Of Children In The Media

By Shazeera Ahmad Zawawi

Spurred by the recent reporting of the underage “marriage” of an 11-year old girl to a 41-year old man in Kelantan, Malaysia, this is a deliberation on principles for ethical reporting on children, or rather the lack of it, and the child’s rights and welfare.

I was on my way to work today when I stole some sleepy glances at the Harian Metro that the passenger in front of me was reading and saw the picture of a young girl on the front page. I gasped. She is the 11-year old girl, Siti Saman Mat Ail, who was allegedly married to a 40-year old man in Kelantan. Harian Metro reported on how she was abducted by her “husband” and was later found.

The underage marriage was already a shocker, but how the press is treating the news without due consideration to the best interest of the child is even scarier.

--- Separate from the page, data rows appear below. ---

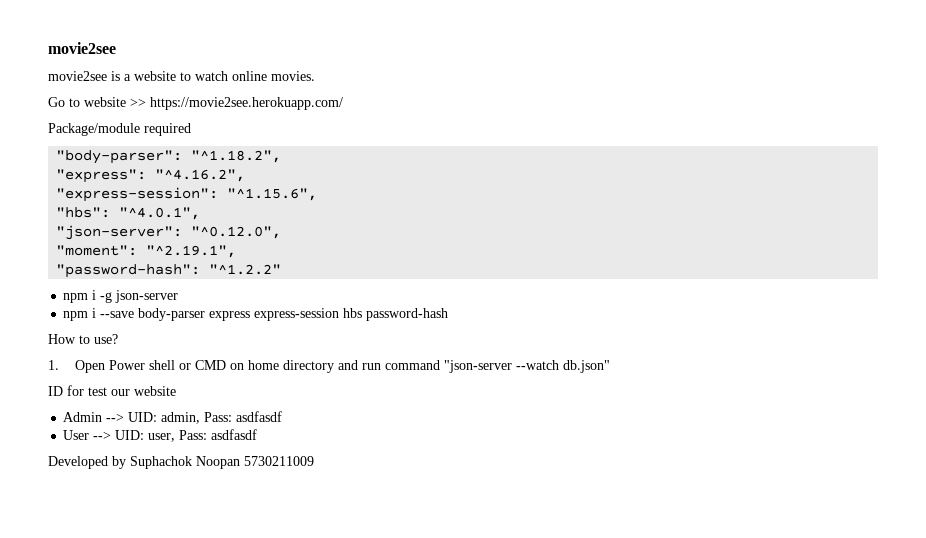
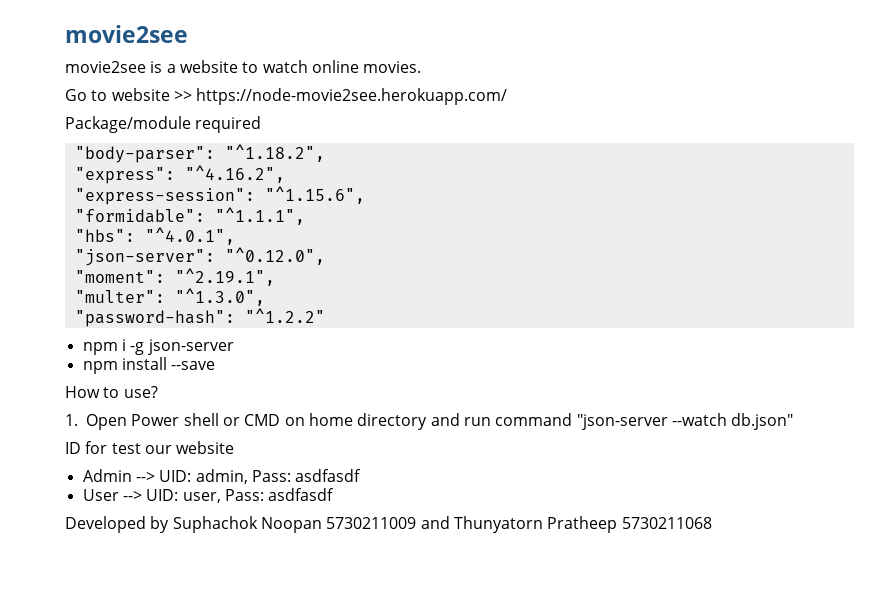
- Go to website >> https://movie2see.herokuapp.com/
+ Go to website >> https://node-movie2see.herokuapp.com/
+ "formidable": "^1.1.1",
+ "multer": "^1.3.0",
- npm i --save body-parser express express-session hbs password-hash
+ npm install --save
- Developed by Suphachok Noopan 5730211009
+ Developed by Suphachok Noopan 5730211009 and Thunyatorn Pratheep 5730211068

What if Siti Saman is my own Safra? What would I feel, being exposed to the public in such way? Was any preliminary consent and discussion made with the mother with regard to exposing her daughter’s identity in public? By the way, how would Siti Saman feel at the moment? It is unashamedly accepted that sensational news involving sex scandals, erotic descriptions, and mystical elements universally sell – but at the expense of the safety, security and welfare of a child?

This is not the first time that I am appalled at how the media carelessly carry information pertaining to the identity and private information of children caught in situations that jeopardize their safety, dignity and livelihood. If Siti Saman is still missing, then publishing her picture in the press and media is essential for public to report to the authorities or provide information on her whereabouts. But since she has already been found, she needs her personal space and privacy in order to recover physically and mentally after what had happened.